Google Analytics is Lying to You!
Do not trust the data in Google Analytics. It is lying to you!
Even if you installed the tracking code correctly, all the data you see is incorrect. It’s tainted, false, misleading, and wrong. It’s a huge mistake to make any decisions based on the data in Google Analytics… unless you make some essential adjustments.
Where Does the Misleading Data Come From?
Google Analytics is a very popular target for spammers and hackers. Just recently, sites across the world were hit by spam that looked like referral traffic from Lifehacker and Reddit. Semalt is another popular source that has been spamming Google Analytics accounts for years. Other spammers are more subtle and use “ghost” hosts to infiltrate your website data. Spammers are relentless, and they’re developing new techniques every week.
While spam is the primary destroyer of good data, your website traffic may be skewed for another reason. If you’re looking at traffic reports and think all the sessions are potential customers, you’re wrong. Your own office may be inflating traffic numbers without realizing it. While this is not fake traffic, it’s not valuable traffic either.
Other sources of bad data include bots, spiders, crawlers and other digital marketing tools. Call tracking and chat software often impact the quality of your Google Analytics data, and poorly coded robots can appear as human visitors. All these sources must be wiped out before you can begin to even remotely trust Google Analytics.
How To Fix Your Google Analytics Data
If you plan on using Google Analytics in any way, you must prepare your account to block all the bad data. Here at Mockingbird, this is the first thing we do before working on any website.
Step 1 – Create Multiple Views
It is very important to create multiple property views because once you start messing with Google Analytics data, there is a chance you may irreversibly break something. We suggest creating at least 3 views – Raw Data (the untouched backup), Master View (the one you use), and Test View (the one you test with, obviously). Once you have these views set up, you’re ready for step 2.
Step 2 – Create Filters
Filters block data from ever hitting your Google Analytics account. If you filter all traffic from Russia, you may still get traffic from Russia, but you won’t see it in your Google Analytics account. It is important to understand Filters apply to future data and cannot be retroactively applied. If you want to remove spam from historic data, you’ll need to apply Segments (more on that later).

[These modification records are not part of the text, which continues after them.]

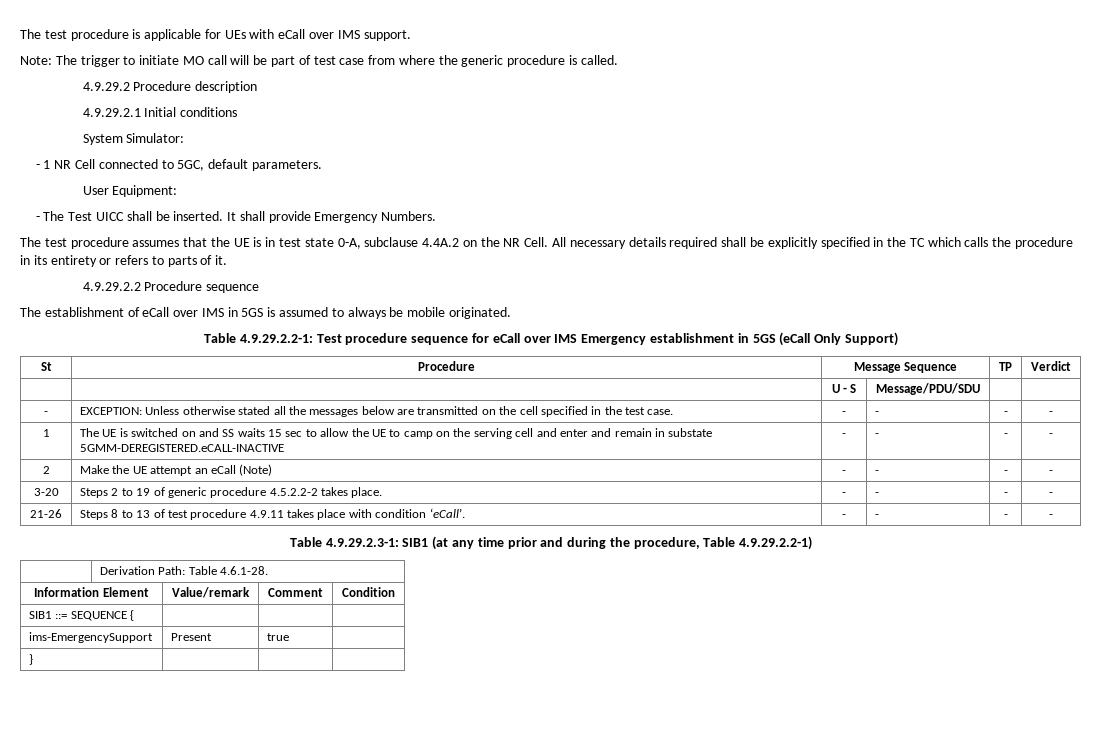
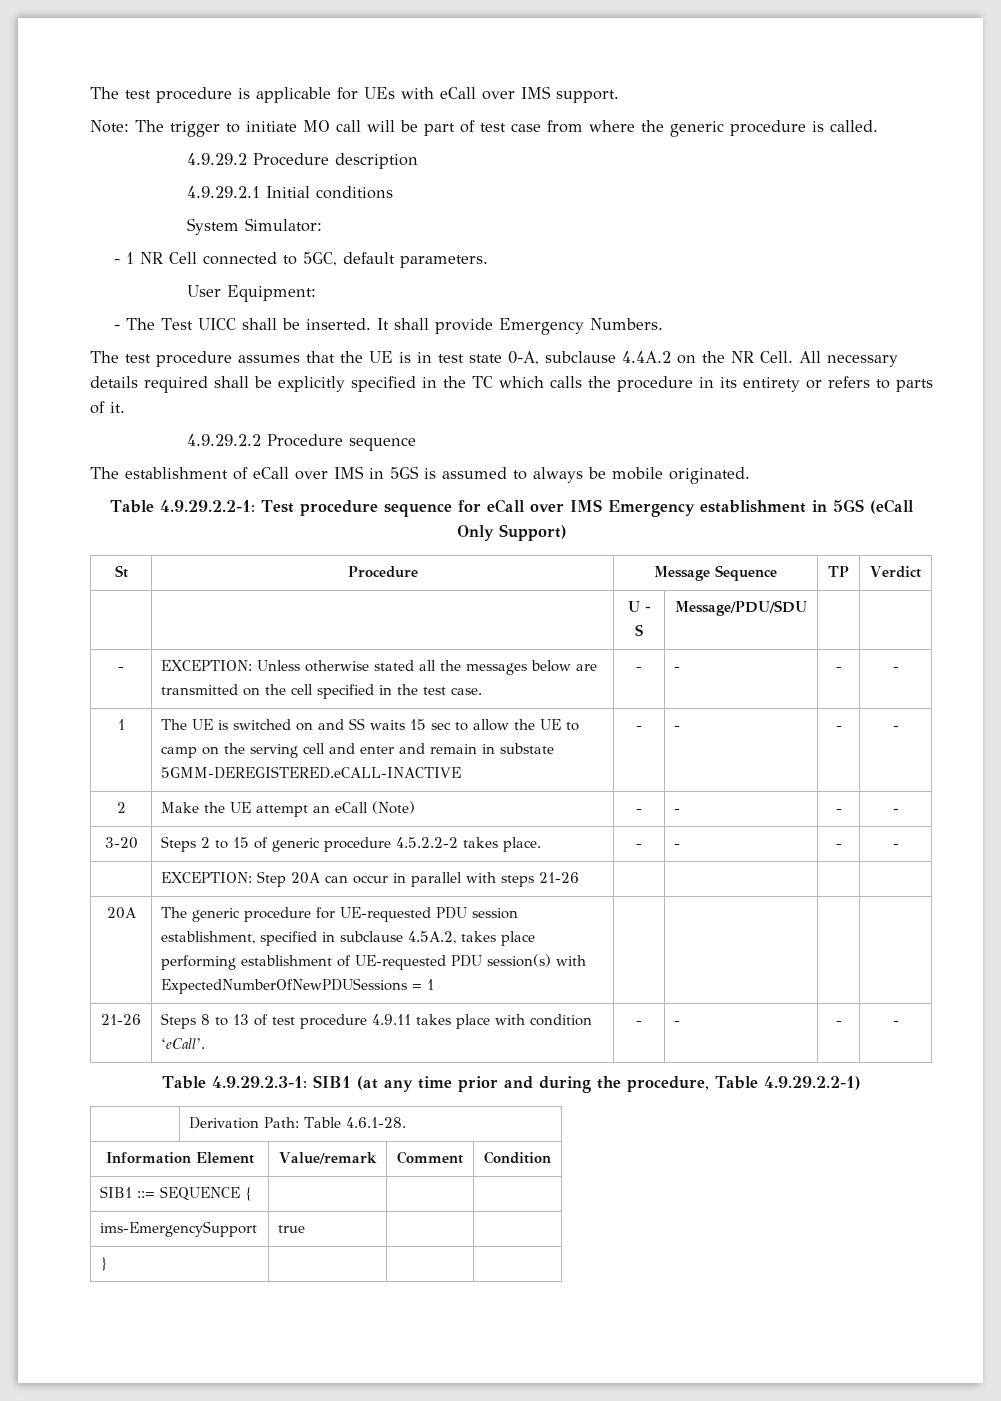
- 3-20 | Steps 2 to 19 of generic procedure 4.5.2.2-2 takes place. | - | - | - | -
+ 3-20 | Steps 2 to 15 of generic procedure 4.5.2.2-2 takes place. | - | - | - | -
+ | EXCEPTION: Step 20A can occur in parallel with steps 21-26 | | | |
+ 20A | The generic procedure for UE-requested PDU session establishment, specified in subclause 4.5A.2, takes place performing establishment of UE-requested PDU session(s) with ExpectedNumberOfNewPDUSessions = 1 | | | |
- ims-EmergencySupport | Present | true |
+ ims-EmergencySupport | true | |

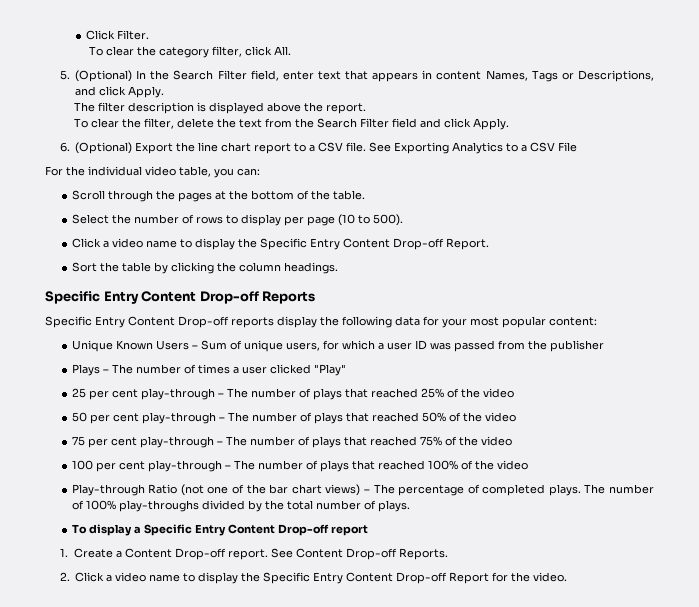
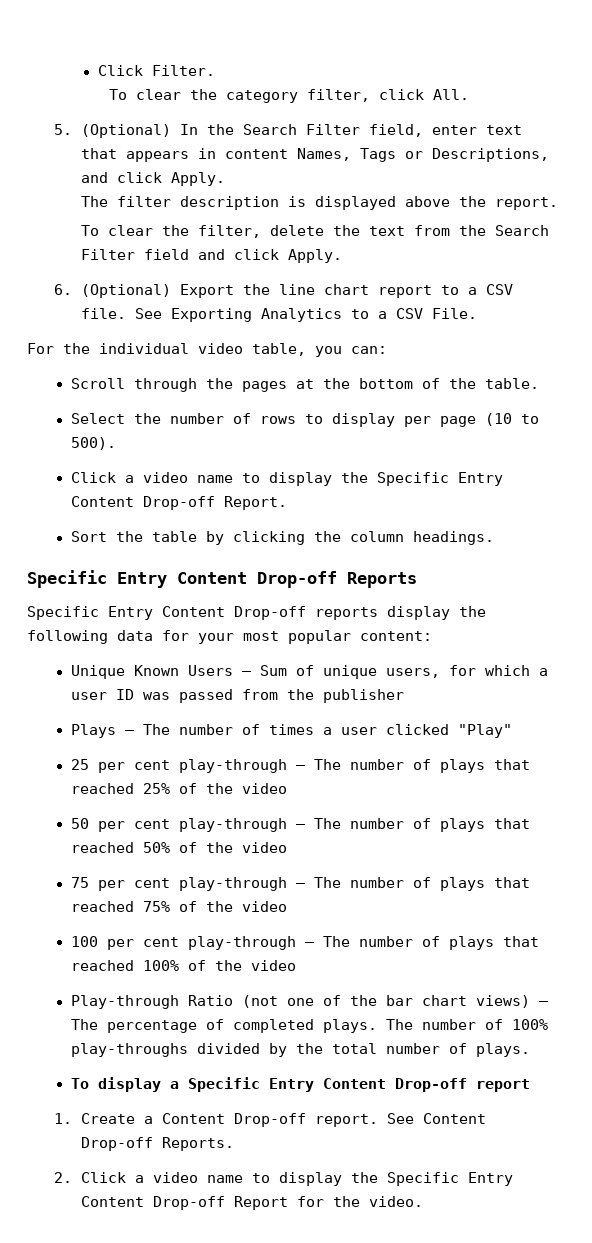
- See Exporting Analytics to a CSV File
+ See Exporting Analytics to a CSV File.

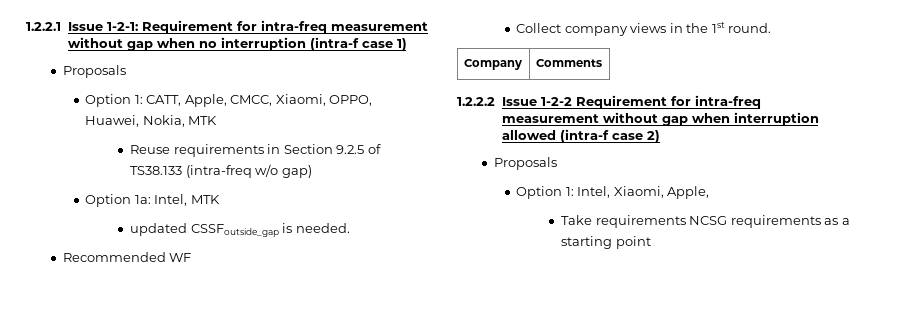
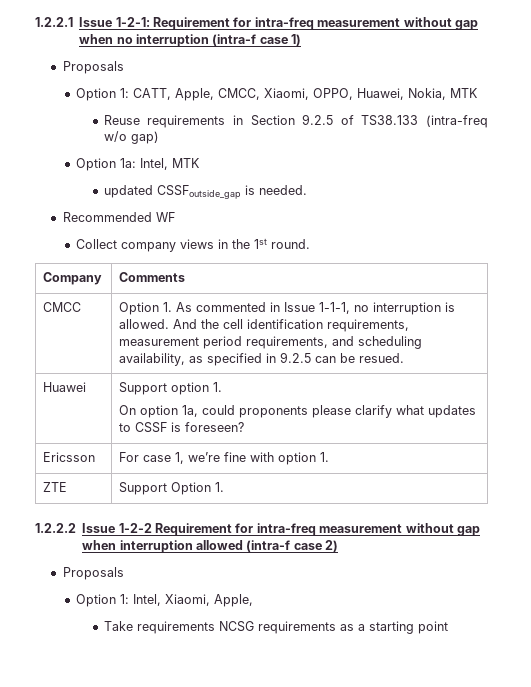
+ CMCC | Option 1. As commented in Issue 1-1-1, no interruption is allowed. And the cell identification requirements, measurement period requirements, and scheduling availability, as specified in 9.2.5 can be resued.
+ Huawei | Support option 1.
+ On option 1a, could proponents please clarify what updates to CSSF is foreseen?
+ Ericsson | For case 1, we’re fine with option 1.
+ ZTE | Support Option 1.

Here are some examples of Filters you should create:
- Exclude spam referral sources (we have a list of 80 that we block)
- Exclude internal IP addresses
- Exclude partner agencies’ IP addresses
- Include only your Hostnames
Again, once these are applied, the filtered data is gone forever. Make sure to test each filter to make sure it works correctly.
Step 3 – Select “Bot Filtering”
This one’s easy. Google Analytics has an option under View Settings that is called Bot Filtering. It “excludes all hits from known bots and spiders.” Check the box and hit save!
Step 4 – Utilize Segments
While Filters will help keep your data clean in the future, there is still a way to save your historic spam-filled data. Create a Segment that matches your filters so it excludes the bad data. You’ll need to apply this segment every time you look at your data, but it is a great way to accurately analyze past performance.
Does This Really Fix Everything?
I wish this were the end of the story. However, spam sources continue to evolve and you’ll need to update your filters and segments regularly. Furthermore, UTM codes (used for tracking digital marketing campaigns) may wreck havoc on your account if not implemented correctly. Check your account monthly, if not weekly, to make sure your data stays clean. Create custom channel groupings if you need to.
If you or your marketing agency aren’t proactively monitoring the Google Analytics, you may be making misinformed decisions based on misleading data. Stay on top of it, and Google Analytics can be an invaluable gold mine!
I would agree with the major part of the article, however as for call tracking, if it has a proper integration with Google Analytics, there is no need to be afraid of spammy or false data transmitted via call tracking. I use Ringostat, and there are no problems with the quality of analytics.
“Proper integration” is the key phrase there. Some tools create fake sessions in order to track calls as events in Google Analytics. We’ve seen this with CallRail. There’s a chance you may see inflated traffic, but yes there are ways to handle it with proper integration.